Network connections are measured by bandwidth (bits) and latency (milliseconds). Latency is the delay added to a request by the connection. A typical home network connection might have a download speed of 8 megabits per second and a latency of around 15ms. A typical 3G connection might have a 500 kbps download speed and 100ms of latency. So not only is the download speed much slower, but the latency also is much higher.

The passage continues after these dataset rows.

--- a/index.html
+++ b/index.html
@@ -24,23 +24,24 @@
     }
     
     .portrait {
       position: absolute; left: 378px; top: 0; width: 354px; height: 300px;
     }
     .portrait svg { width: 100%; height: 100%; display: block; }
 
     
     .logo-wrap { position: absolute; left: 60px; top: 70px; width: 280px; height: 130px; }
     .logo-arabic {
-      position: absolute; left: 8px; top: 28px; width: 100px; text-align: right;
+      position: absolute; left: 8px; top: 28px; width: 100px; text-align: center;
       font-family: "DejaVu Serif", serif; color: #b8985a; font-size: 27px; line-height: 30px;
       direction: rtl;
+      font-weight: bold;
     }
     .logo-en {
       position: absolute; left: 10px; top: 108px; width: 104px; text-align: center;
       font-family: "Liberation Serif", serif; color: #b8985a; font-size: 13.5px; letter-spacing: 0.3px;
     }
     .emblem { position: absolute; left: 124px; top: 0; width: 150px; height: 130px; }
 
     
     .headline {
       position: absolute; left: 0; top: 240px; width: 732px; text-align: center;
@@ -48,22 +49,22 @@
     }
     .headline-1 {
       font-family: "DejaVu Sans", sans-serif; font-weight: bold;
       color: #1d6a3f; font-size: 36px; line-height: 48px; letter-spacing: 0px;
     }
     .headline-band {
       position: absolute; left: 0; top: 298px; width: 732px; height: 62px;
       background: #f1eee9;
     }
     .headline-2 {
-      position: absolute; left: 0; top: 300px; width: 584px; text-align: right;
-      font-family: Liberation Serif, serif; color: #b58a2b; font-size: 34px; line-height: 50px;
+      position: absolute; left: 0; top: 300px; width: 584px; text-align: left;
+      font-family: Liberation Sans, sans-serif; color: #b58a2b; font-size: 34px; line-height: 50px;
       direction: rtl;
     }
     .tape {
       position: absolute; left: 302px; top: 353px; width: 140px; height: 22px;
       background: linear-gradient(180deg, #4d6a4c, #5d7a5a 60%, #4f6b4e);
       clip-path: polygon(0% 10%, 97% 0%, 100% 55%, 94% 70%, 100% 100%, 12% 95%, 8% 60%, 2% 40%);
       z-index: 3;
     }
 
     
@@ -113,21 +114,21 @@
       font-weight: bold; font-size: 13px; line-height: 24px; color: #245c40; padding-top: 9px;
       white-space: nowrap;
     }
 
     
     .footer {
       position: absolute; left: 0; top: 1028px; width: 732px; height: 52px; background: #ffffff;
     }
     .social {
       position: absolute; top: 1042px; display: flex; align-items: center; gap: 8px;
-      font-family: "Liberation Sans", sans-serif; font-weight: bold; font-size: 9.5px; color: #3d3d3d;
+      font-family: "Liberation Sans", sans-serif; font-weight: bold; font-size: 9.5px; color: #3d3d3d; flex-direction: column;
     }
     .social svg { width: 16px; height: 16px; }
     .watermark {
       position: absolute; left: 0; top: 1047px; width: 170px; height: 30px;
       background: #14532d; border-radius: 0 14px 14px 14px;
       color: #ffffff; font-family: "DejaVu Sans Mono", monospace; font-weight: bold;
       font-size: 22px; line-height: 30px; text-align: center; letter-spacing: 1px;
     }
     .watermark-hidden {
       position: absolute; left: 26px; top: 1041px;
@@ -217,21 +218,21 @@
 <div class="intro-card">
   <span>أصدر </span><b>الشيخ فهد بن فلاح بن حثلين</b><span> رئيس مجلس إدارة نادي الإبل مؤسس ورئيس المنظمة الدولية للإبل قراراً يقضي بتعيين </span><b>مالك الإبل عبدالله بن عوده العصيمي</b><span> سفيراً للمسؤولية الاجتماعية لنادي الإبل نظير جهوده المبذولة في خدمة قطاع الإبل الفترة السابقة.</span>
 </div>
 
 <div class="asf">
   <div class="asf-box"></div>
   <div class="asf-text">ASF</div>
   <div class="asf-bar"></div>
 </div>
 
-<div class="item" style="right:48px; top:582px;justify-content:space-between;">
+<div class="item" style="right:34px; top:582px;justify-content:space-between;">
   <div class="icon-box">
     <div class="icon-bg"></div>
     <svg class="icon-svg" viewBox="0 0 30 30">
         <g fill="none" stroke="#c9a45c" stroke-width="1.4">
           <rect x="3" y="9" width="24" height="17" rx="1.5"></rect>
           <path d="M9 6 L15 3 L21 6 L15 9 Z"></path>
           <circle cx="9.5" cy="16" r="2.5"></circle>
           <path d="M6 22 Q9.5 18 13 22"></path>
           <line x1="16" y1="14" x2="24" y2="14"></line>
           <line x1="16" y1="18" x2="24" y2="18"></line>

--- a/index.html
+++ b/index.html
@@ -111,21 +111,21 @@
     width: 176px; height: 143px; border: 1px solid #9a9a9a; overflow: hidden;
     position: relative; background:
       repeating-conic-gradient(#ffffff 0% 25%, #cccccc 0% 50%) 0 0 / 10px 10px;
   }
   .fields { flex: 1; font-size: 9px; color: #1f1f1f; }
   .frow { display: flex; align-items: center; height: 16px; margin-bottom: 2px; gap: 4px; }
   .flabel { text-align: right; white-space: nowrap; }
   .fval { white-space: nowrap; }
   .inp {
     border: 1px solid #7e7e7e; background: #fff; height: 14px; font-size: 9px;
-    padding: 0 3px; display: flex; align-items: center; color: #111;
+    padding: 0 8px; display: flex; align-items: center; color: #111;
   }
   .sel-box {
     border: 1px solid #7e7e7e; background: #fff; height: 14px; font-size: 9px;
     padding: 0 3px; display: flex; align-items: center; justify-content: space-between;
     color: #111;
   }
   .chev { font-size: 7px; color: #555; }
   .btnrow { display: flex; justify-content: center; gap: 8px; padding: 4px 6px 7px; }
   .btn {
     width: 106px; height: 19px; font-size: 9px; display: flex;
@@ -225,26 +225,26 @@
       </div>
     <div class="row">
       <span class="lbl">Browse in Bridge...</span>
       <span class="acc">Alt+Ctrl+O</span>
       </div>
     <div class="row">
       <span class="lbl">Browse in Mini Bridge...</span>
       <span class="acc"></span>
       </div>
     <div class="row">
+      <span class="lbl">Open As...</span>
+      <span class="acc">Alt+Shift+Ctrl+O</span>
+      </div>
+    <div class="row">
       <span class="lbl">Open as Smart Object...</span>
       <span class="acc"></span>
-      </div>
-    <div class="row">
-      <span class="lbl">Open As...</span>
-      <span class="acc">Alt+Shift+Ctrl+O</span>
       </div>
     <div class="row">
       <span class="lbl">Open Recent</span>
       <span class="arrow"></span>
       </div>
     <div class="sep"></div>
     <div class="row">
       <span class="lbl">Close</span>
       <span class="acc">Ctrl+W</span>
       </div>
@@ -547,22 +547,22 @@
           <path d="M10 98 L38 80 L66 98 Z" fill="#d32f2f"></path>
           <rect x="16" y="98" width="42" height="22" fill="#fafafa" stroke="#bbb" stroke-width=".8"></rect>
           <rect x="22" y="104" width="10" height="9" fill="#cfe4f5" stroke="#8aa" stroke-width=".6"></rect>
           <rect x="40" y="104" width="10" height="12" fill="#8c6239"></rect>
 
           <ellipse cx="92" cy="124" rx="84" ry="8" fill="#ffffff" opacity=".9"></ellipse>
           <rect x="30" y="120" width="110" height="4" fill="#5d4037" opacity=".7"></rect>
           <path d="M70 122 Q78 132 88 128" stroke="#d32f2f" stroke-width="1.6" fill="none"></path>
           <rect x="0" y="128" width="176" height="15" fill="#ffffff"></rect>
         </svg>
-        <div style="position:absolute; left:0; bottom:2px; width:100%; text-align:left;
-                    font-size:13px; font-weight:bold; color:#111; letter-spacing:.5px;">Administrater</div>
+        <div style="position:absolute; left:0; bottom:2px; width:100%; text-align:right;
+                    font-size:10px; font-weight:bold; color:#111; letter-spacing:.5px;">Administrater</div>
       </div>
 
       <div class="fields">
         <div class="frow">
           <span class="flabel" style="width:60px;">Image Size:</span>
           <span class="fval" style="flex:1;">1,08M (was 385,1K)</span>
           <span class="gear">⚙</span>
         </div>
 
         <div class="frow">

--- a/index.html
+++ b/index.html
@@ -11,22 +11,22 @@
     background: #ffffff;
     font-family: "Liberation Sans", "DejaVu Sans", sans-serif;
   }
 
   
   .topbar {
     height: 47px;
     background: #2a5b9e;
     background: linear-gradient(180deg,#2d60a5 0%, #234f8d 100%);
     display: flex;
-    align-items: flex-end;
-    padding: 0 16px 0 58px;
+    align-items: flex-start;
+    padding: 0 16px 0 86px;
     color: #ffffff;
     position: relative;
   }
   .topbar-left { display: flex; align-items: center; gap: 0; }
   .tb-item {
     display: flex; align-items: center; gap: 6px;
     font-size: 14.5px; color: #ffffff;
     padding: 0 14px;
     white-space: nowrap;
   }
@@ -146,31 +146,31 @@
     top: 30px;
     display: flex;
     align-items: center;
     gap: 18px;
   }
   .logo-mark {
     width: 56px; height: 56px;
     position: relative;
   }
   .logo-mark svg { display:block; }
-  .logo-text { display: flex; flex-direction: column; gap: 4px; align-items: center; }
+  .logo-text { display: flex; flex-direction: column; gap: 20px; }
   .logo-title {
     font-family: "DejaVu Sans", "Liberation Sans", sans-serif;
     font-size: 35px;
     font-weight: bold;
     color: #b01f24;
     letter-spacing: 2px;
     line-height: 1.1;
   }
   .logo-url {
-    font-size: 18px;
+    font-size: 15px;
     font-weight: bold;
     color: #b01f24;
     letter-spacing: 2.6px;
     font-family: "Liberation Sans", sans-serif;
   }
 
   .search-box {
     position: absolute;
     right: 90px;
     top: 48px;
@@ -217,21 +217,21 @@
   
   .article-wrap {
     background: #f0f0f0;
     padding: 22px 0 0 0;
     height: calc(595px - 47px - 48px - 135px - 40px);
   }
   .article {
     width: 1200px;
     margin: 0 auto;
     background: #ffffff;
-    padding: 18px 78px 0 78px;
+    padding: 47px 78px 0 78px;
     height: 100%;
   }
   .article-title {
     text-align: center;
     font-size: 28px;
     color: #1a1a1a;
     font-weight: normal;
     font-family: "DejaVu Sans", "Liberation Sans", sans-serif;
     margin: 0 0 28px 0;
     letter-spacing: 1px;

Latency is annoying for users because although once a download starts it might be reasonably fast, the wait for the download to start can be quite painful. High latency dramatically increases the problems caused by large numbers of requests by adding a lot of time to each round trip. A header redirect, for example, might not be noticeable on a good broadband connection. But on a mobile device over 3G it might add 200ms to the page load. 200ms is a very noticeable delay.

Poor cacheability

We’ll talk more about optimizing caching in a new article. For now, just remember that several of the PageSpeed and YSlow rules are designed to make sure that your cache is set up right so the browser doesn’t end up re-fetching data it already has.